The recent introduction of PrEP to the national guidelines is hoped to slow down new infections. However, a review of these guidelines by researchers at KWTRP revealed a deficit in that they do not specifically address anal sex - an independent predictor to increase the risk for HIV acquisition in MSM. Furthermore, Kimani has identified a small group of transgender women (TGW) who had previously been classified as MSM. This is relevant because research undertaken in 2017 demonstrated a much higher HIV-1 incidence in TGW (26 per 100 persons tested) compared to other MSM (4,5 per 100 persons tested). TGW are currently not recognised as a key population in Kenya but reports from studies in the USA concur that they are at increased risk for contracting HIV.
Consequently, the two SANTHE PhD trainees have on-going study protocols that aim to address these identified service provision gaps and hopefully influence national PrEP policy and guideline revision.
Among MSM followed up in Mtwapa (a small town in Kilifi), the overall HIV-1 incidence has been estimated at 6.9 per 100 persons tested. Moreover, several studies have documented risk factors for HIV-1 and sexually transmitted infection (STI) acquisition. Despite risk reduction counselling, provision of water-based lubricants and condoms, treatment of STI, and provision of hepatitis B vaccinations, HIV-1 incidence has not declined in MSM here over the past 12 years.
Since June 2017, PrEP was made available to individuals meeting HIV-1 risk criteria in the published Ministry of Health (MoH) guidelines. Wahome will assess if PrEP offered programmatically to MSM and FSW in the Mtwapa cohort will lead to reductions in the high HIV-1 incidence in these groups. In order to guide PrEP targeting for MSM, she has developed an empiric risk score based on 5 characteristics including; having sex with men exclusively, receptive anal intercourse (RAI), unprotected sex, group sex and age (18-24 years) [Wahome et al, AIDS and Behavior. 2018:1-10]. This risk score will help Kenyan healthcare providers in discussing HIV-1 acquisition risk among MSM and encourage them to consider PrEP when these risk criteria are met.
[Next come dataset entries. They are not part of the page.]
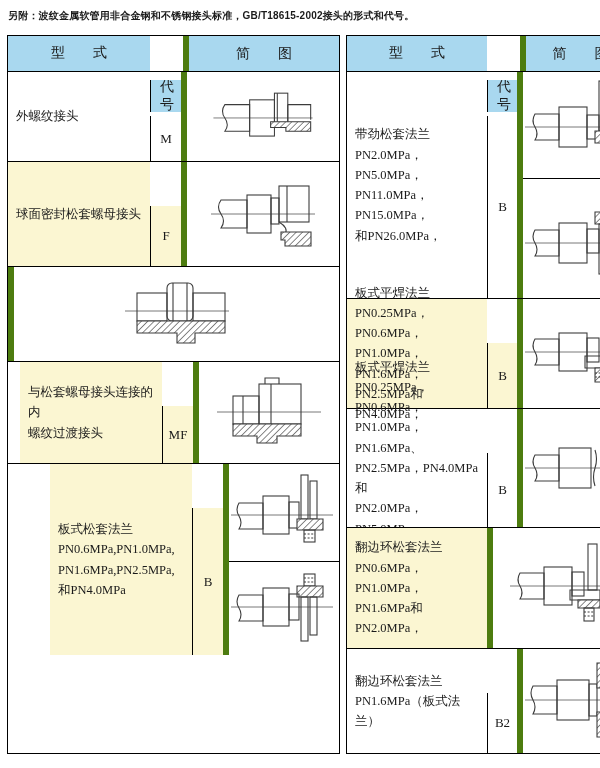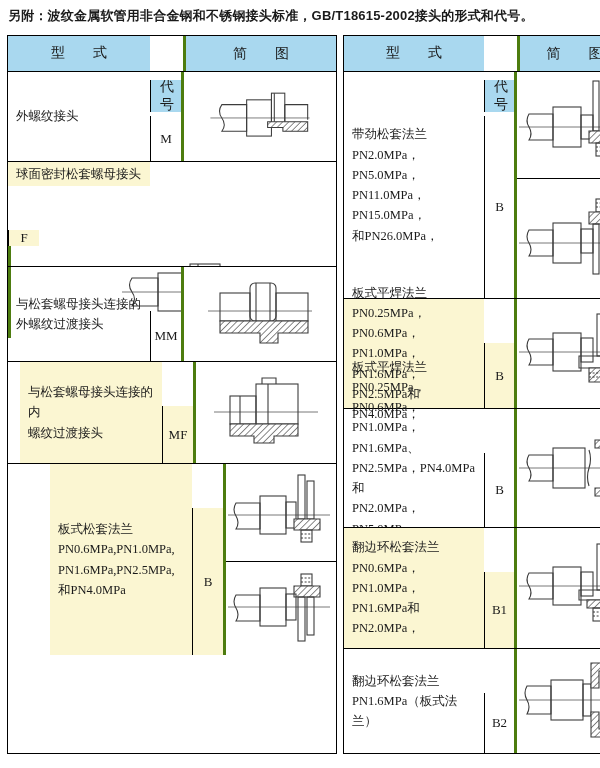--- a/index.html
+++ b/index.html
@@ -10,7 +10,7 @@
   }
   .title{
     font-family:"Liberation Sans","DejaVu Sans",sans-serif;
-    font-weight:bold;font-size:13px;line-height:16px;
+    font-weight:bold;font-size:10px;line-height:16px;
     padding:8px 11px 11px 8px;letter-spacing:0.2px;
   }
   .tables{display:flex;gap:6px;padding:0 7px;}

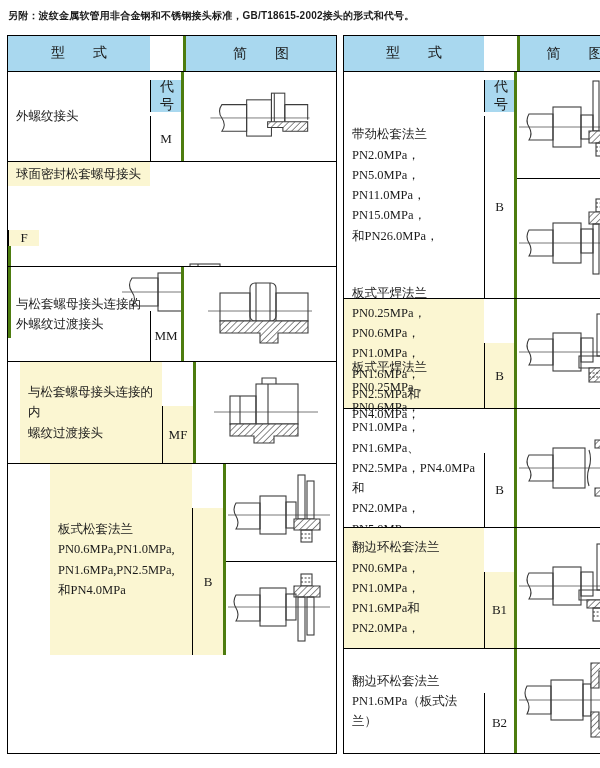--- a/index.html
+++ b/index.html
@@ -26,7 +26,7 @@
   .type-text{white-space:pre-line;}
   .cell-code{width:31px;border-left:1px solid #000;justify-content:center;font-size:13px;margin-top:44px;}
   .half-r .cell-code{width:30px;}
-  .cell-diagram{flex:1;border-left:3px solid #4d7c0f;justify-content:center;background:#fff;flex-direction:column;padding:0;}
+  .cell-diagram{flex:1;border-left:6px solid #4d7c0f;justify-content:center;background:#fff;flex-direction:column;padding:0;}
   .hdr .cell{background:#a9d8ef;justify-content:center;font-size:14px;padding:16px;text-align:right;}
   .hdr{height:35px;}
   .hl{background:#fbf6d2;}

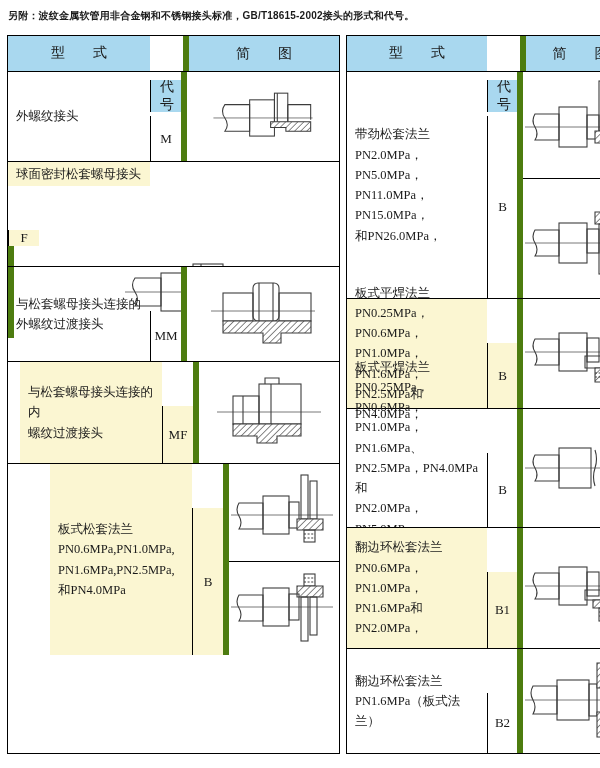--- a/index.html
+++ b/index.html
@@ -31,7 +31,7 @@
   .hdr{height:35px;}
   .hl{background:#fbf6d2;}
   
-  .lr1{height:90px;font-family:Liberation Serif, serif;}  .lr2{height:105px;flex-direction:column;} .lr3{height:95px;}
+  .lr1{height:90px;font-family:Liberation Serif, serif;}  .lr2{height:105px;} .lr3{height:95px;}
   .lr4{height:102px;padding-left:12px;} .lr5{height:98px;}  .lr6{height:192px;padding-left:42px;}
   
   .rr1{height:227px;justify-content:space-between;} .rr2{height:110px;} .rr3{height:119px;}

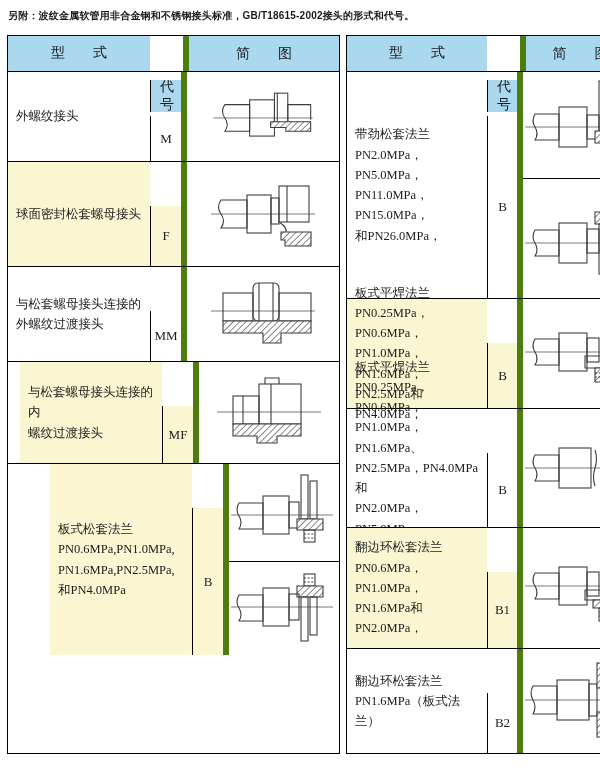--- a/index.html
+++ b/index.html
@@ -103,10 +103,6 @@
     </div>
 
     <div class="row lr3">
-      <div class="cell cell-type">
-          <span class="type-text">与松套螺母接头连接的
-外螺纹过渡接头</span>
-        </div>
       <div class="cell cell-code">MM</div>
       <div class="cell cell-diagram">
         <svg class="dg" width="112" height="86" viewBox="0 0 112 86">

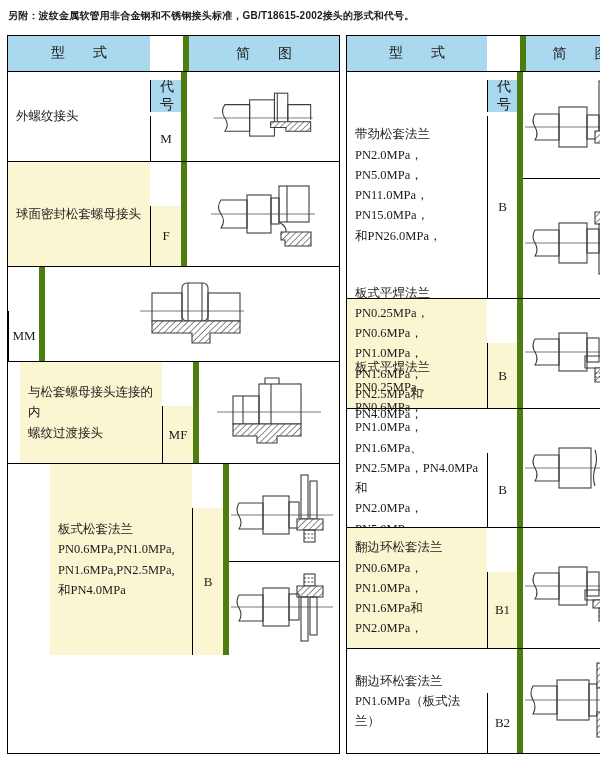--- a/index.html
+++ b/index.html
@@ -103,7 +103,6 @@
     </div>
 
     <div class="row lr3">
-      <div class="cell cell-code">MM</div>
       <div class="cell cell-diagram">
         <svg class="dg" width="112" height="86" viewBox="0 0 112 86">
           <line class="cl" x1="4" y1="40" x2="108" y2="40"></line>

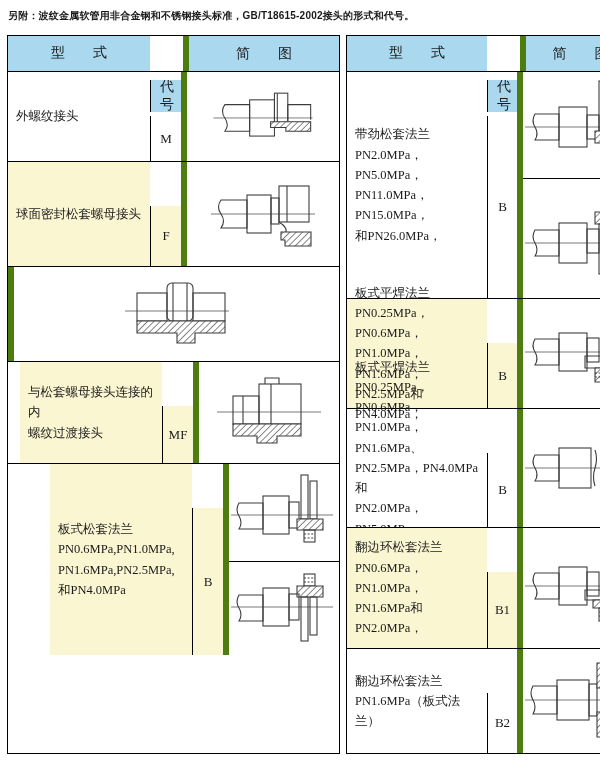--- a/index.html
+++ b/index.html
@@ -279,7 +279,6 @@
 PN0.6MPa，PN1.0MPa，
 PN1.6MPa和PN2.0MPa，</span>
         </div>
-      <div class="cell cell-code hl">B1</div>
       <div class="cell cell-diagram">
         <svg class="dg" width="112" height="100" viewBox="0 0 112 100">
           <line class="cl" x1="2" y1="48" x2="106" y2="48"></line>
She is currently comparing the performance of this risk score tool versus the MoH criteria in identifying MSM at-risk of HIV-1 acquisition for PrEP initiation. This is important because incorporating established risk factors for HIV-1 acquisition among MSM, especially RAI (receptive anal intercourse), into MoH guidelines, will enhance the impact of PrEP programming among MSM in Kenya.
Kimani is also running a small PrEP cohort in Malindi, coastal Kenya. Here, he has segregated MSM and TGW to measure uptake and attrition differences between these groups. He is also collecting qualitative data from both PrEP users and public healthcare service providers to identify and understand the barriers to PrEP uptake and provision to MSM and TGW. He also hopes to document what kind of support these groups might need to support uptake, adherence and retention in PrEP follow-up.
SANTHE is a scheme of Developing Excellence in Leadership, Training and Science (DELTAS) Africa, a programme of The African Academy of Sciences being implemented with the support of Wellcome and DFID to train and develop world class researchers and research leaders in Africa. At The AAS, DELTAS Africa is implemented through the Alliance for Accelerating Excellence in Science in Africa (AESA), a funding and agenda setting platform of The AAS and the African Union Development Agency (formerly NEPAD).